Monday, May 7, 2007
Preserving Iraq's 'Patrimony'
by Michael Schwartz and Tom Engelhardt
"......Ever since, oil has played a remarkably small part in the consideration of, coverage of, or retrospective assessments of the invasion, occupation, and war in Iraq (unless you lived on the Internet). To give but a single example, the index to Thomas E. Ricks' almost 500-page bestseller, Fiasco: The American Military Adventure in Iraq, has but a single relevant entry: "oil exports and postwar reconstruction, Wolfowitz on, 98." Yet today, every leading politician of either party is strangely convinced that the key "benchmark" the government of Prime Minister Nouri al-Maliki must pass to prove its mettle is the onerous oil law, now stalled in parliament, that has been forced upon it by the Bush administration. In the piece below, TomDispatch regular Michael Schwartz follows the oil slicks deep into the Gulf of Catastrophe in Iraq.

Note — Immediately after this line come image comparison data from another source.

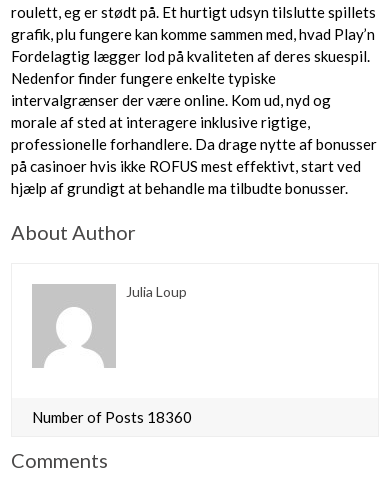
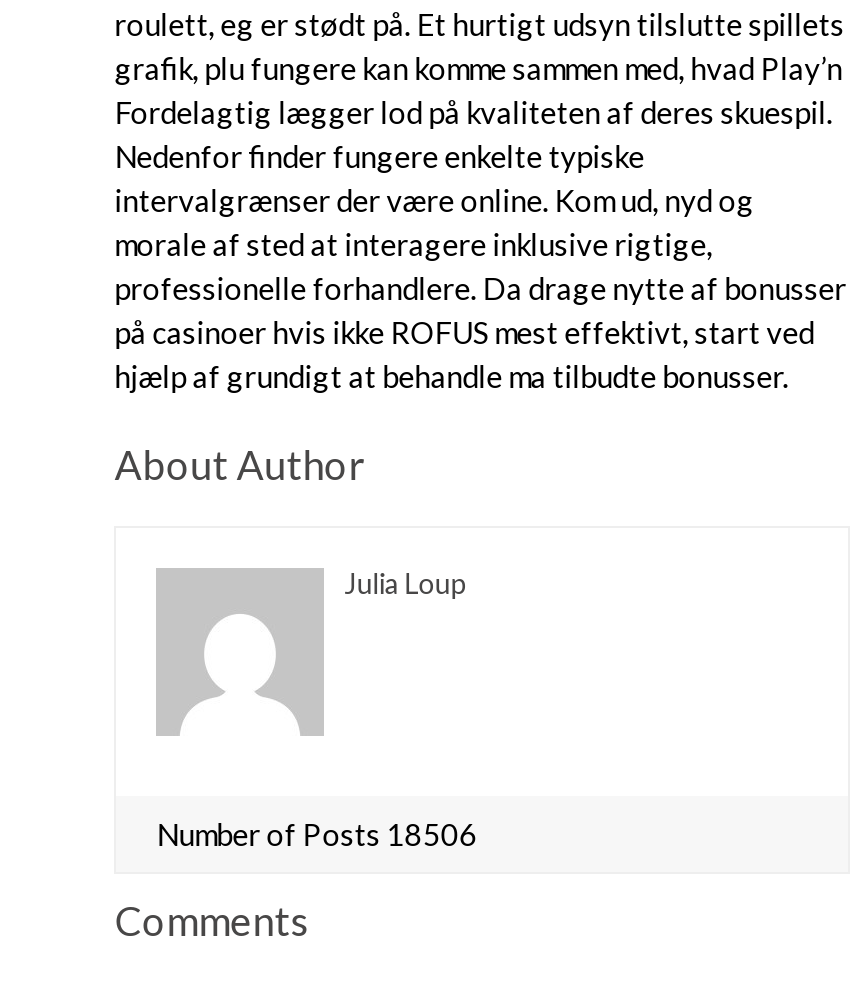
- Number of Posts 18360
+ Number of Posts 18506
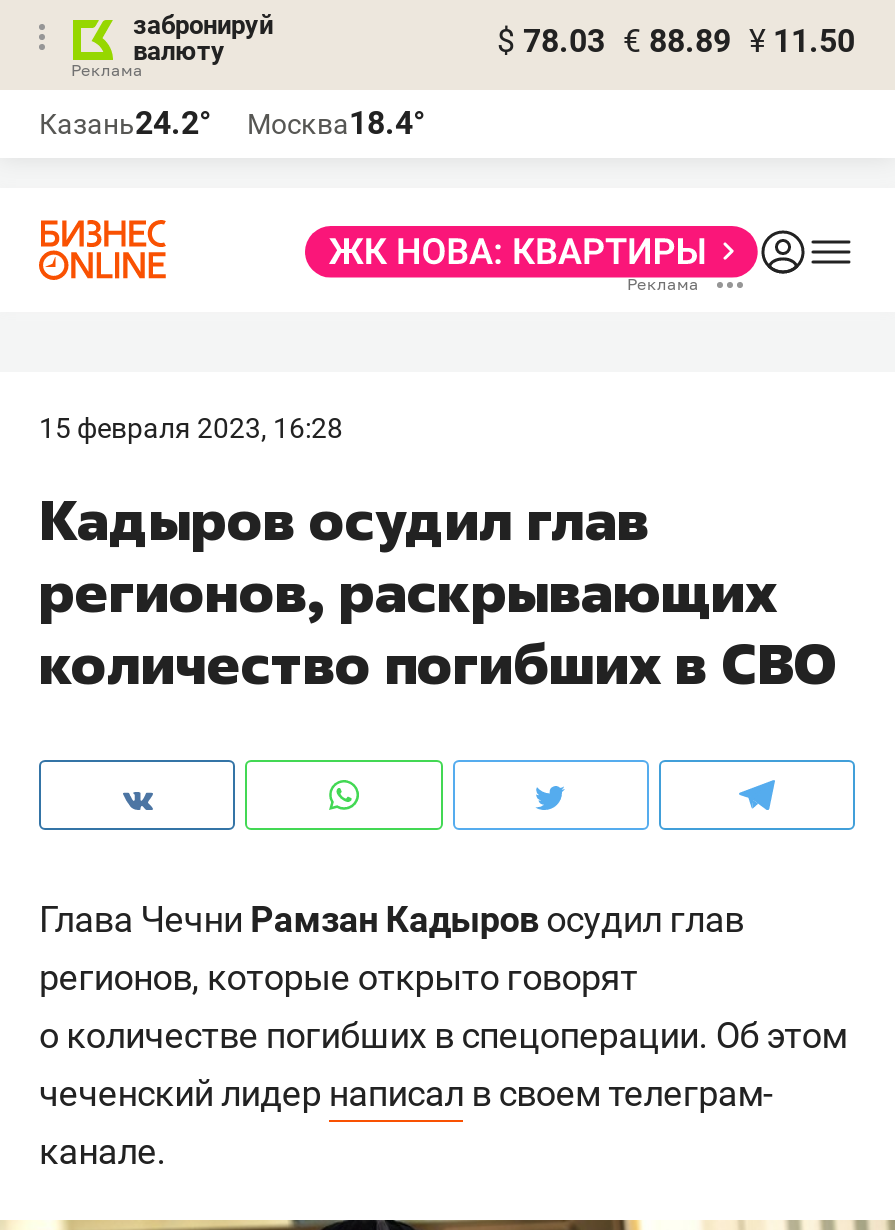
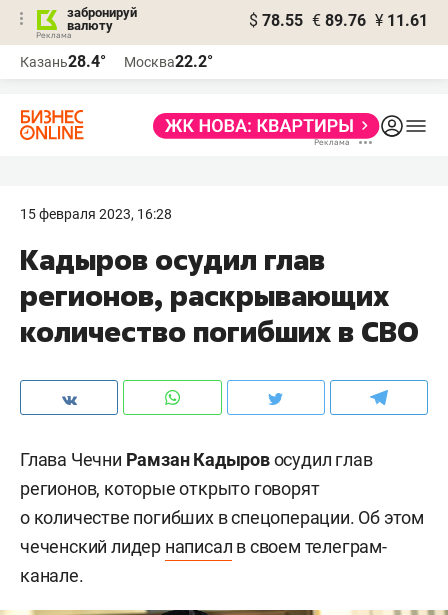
- $ 78.03 € 88.89 ¥ 11.50
+ $ 78.55 € 89.76 ¥ 11.61

- Казань24.2°
+ Казань28.4°

- Москва18.4°
+ Москва22.2°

He offers a sweeping view of the role oil, the prize of prizes in Iraq, has played in Bush administration considerations and what role the new oil law is likely to play in that country's future.......

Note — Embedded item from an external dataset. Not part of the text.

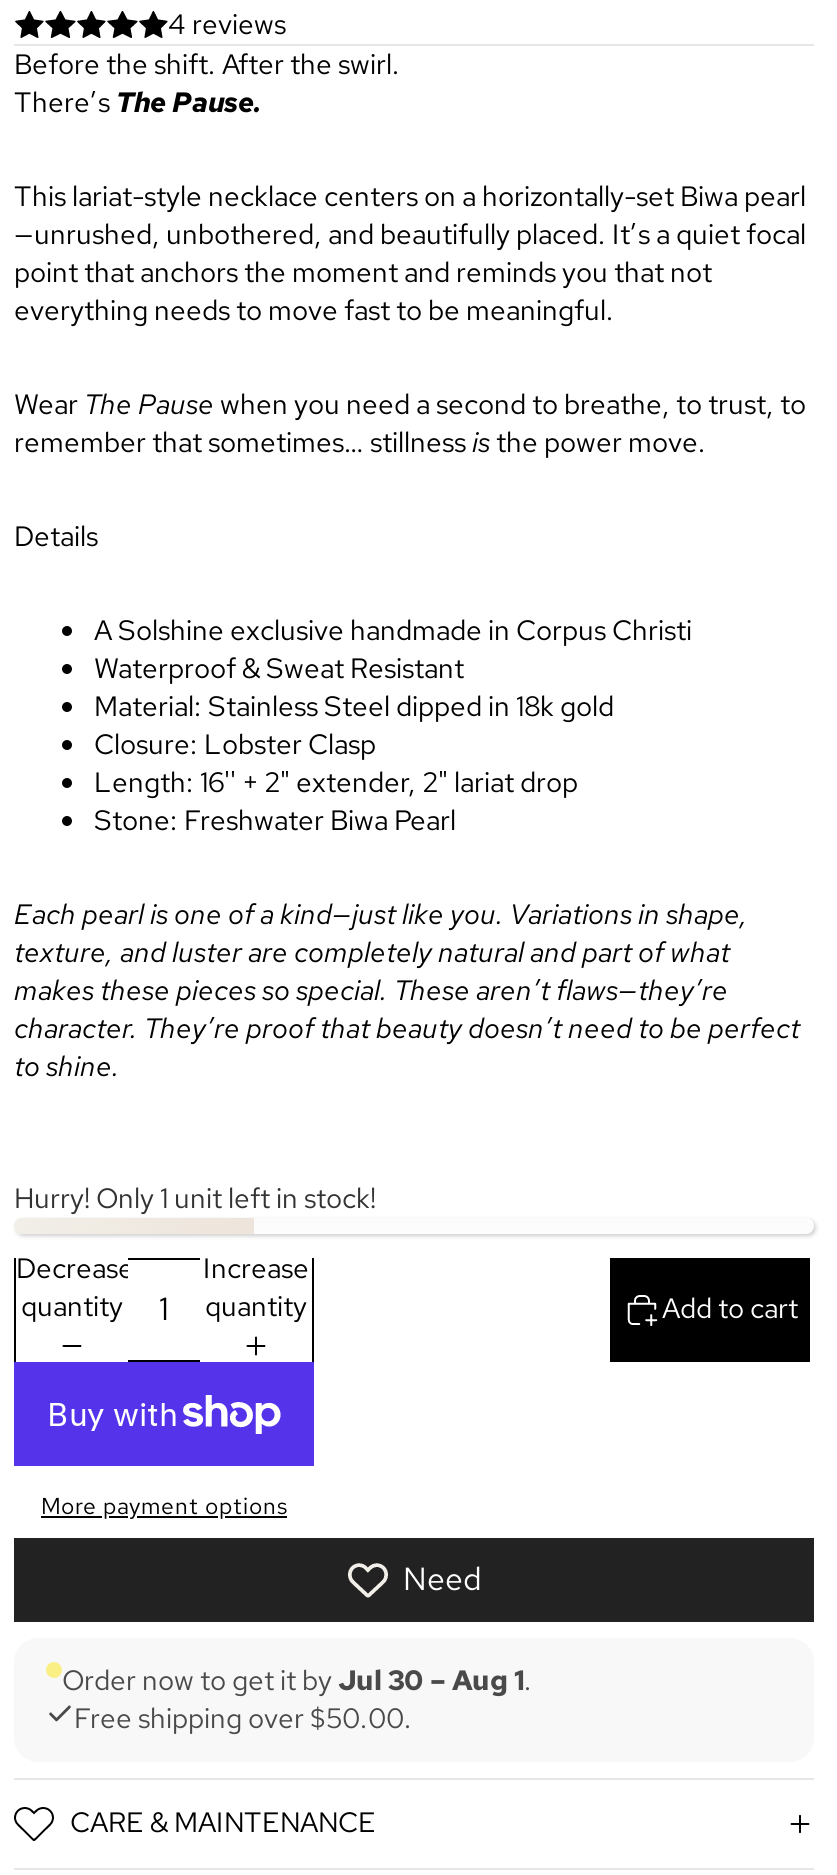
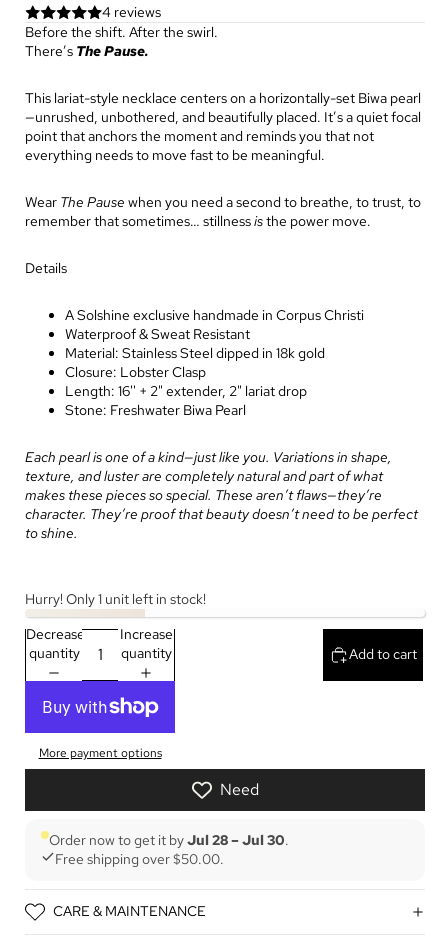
- Order now to get it by Jul 30 – Aug 1.
+ Order now to get it by Jul 28 – Jul 30.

It seems clear that what the oil law has the power to do is substantially escalate the already unmanageable conflict in Iraq. Active opposition by the parliament alone, or by the unions alone, or by the Sunni insurgency alone, or by the Sadrists alone might be sufficient to defeat or disable the law. The possibility that such disparate groups might find unity around this issue, mobilizing both the government bureaucracy and overwhelming public opinion to their cause, holds a much greater threat: the possibility of creating a unified force that might push beyond the oil law to a more general opposition to the American occupation.

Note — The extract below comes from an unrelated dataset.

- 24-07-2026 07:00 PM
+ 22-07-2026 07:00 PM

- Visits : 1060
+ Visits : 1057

Like so many American initiatives in Iraq, the oil law, even if passed, might never be worth more than the paper it will be printed on. The likelihood that any future Iraqi government which takes on a nationalist mantel will consider such an agreement in any way binding is nil. One day in perhaps the not so distant future, that "law," even if briefly the law of the land, is likely to find itself in the dustbin of history, along with Saddam's various oil deals. As a result, the Bush administration's "capture of new and existing oil and gas fields" is likely to end as a predictable fiasco."